Trolleybus service on Yesler is the ultimate and primary goal, but there’s no reason why service on this corridor can’t also be improved with diesel bus service, both before and after the trolley overhead is built.
Route 40, uniquely among all-day Seattle routes, today runs out-out-service (deadheading) between Pioneer Square and Metro’s Central Base in SODO for its southern layover, serving no passengers south of Main St. What if, instead, the 40 operated in-service up Yesler to a layover on First Hill? Done right, this might cost no more than laying over in SODO, and serve far more people. I first heard this idea at RapidRide C/D Metro open houses in 2012, but the idea was subsequently scrapped due to lack of suitable layover on First Hill. There’s some recent good news here, though.

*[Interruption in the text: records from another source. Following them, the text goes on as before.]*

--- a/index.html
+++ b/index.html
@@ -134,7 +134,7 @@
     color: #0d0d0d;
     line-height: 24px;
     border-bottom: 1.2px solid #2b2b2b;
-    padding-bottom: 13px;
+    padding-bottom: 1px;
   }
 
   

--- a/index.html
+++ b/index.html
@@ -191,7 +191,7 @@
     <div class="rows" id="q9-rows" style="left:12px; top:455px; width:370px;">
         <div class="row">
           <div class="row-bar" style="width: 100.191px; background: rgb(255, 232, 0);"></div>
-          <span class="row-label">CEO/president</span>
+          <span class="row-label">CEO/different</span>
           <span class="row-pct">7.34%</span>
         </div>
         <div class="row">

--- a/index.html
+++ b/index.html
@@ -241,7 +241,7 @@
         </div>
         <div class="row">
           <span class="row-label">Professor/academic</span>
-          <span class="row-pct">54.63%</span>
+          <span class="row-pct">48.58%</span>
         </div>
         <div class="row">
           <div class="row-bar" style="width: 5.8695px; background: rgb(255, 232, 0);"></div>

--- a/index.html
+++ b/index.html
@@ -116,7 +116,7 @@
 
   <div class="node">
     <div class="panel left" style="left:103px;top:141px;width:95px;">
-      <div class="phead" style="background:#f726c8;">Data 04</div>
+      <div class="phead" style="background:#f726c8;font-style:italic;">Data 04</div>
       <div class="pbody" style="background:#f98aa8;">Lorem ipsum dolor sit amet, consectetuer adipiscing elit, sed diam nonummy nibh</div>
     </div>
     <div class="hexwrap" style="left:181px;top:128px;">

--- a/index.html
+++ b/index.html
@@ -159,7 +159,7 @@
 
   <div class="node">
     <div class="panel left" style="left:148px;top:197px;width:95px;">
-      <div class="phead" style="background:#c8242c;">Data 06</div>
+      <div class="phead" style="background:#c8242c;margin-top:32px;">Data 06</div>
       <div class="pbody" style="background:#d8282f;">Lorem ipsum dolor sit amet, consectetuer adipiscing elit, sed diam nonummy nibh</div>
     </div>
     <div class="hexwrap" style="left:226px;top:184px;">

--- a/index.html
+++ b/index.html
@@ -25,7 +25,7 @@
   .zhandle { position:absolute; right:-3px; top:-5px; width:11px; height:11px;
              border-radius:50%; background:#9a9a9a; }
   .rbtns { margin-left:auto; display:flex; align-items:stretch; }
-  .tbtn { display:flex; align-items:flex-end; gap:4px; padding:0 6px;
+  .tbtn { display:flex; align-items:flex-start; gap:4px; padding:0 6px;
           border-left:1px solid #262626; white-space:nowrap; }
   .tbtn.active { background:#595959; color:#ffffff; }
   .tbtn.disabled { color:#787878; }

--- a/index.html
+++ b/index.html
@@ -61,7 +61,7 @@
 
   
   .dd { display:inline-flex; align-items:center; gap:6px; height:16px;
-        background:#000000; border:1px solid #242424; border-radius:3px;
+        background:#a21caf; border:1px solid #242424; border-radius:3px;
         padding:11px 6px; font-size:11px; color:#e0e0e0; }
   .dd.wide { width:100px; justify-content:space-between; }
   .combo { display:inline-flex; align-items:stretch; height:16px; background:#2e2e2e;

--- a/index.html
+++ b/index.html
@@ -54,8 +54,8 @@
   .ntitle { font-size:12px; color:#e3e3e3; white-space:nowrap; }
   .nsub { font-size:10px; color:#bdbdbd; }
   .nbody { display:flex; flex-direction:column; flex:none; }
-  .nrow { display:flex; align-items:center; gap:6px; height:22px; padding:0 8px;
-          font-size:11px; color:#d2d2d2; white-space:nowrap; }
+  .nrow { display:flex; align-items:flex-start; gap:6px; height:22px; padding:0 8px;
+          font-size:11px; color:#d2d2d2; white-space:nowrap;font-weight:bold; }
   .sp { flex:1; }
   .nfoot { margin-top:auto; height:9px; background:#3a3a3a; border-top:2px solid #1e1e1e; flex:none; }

Thanks to the recent passage of a new Veterans and Human Services Levy, the King County Juvenile Detention Facility, at 12th & Spruce, will be rebuilt by 2018, and the new facility will be designed to include bus layover. There also a possibility that nearby on-street bus layover will provided in the interim, as a way to mitigate parking impacts during construction. These layovers could be used to permanently extend Route 40 to First Hill, starting as soon as the interim layover becomes available.
Unfortunately, Metro staff are not considering routing the 40 through Harborview itself:
The primary objective is to serve the new facility (using the ultimate layover location) with the most direct routing alignment possible, with the least delay– to incur no additional cost over and above current Route 40 operations, which is already a very long route that encounters several areas of congestion[.] Routing may follow Yesler (eastbound) to 12th Ave. or 14th Ave. (northbound). […] Alternative routing, such as via 9th and Jefferson (Harborview) is not under consideration due to the additional cost of serving that congested area.
In the short term, given Metro’s dire financial uncertainty, I can understand the desire to avoid adding a bus to the schedule to serve Harborview, and so a Yesler-only routing perhaps makes sense. In the longer-term, though, Metro should bite the bullet and figure out how to get buses through Harborview in a tolerably fast and reliable way, and then pay the small additional service cost to get Route 40 right into Harborview via the future Yesler trolleybus alignment. Demand for this transit connection is overwhelming, and if Metro’s finances look up, converting deadhead service hours into riders is precisely the kind of customer-focused improvement Metro should make wherever possible.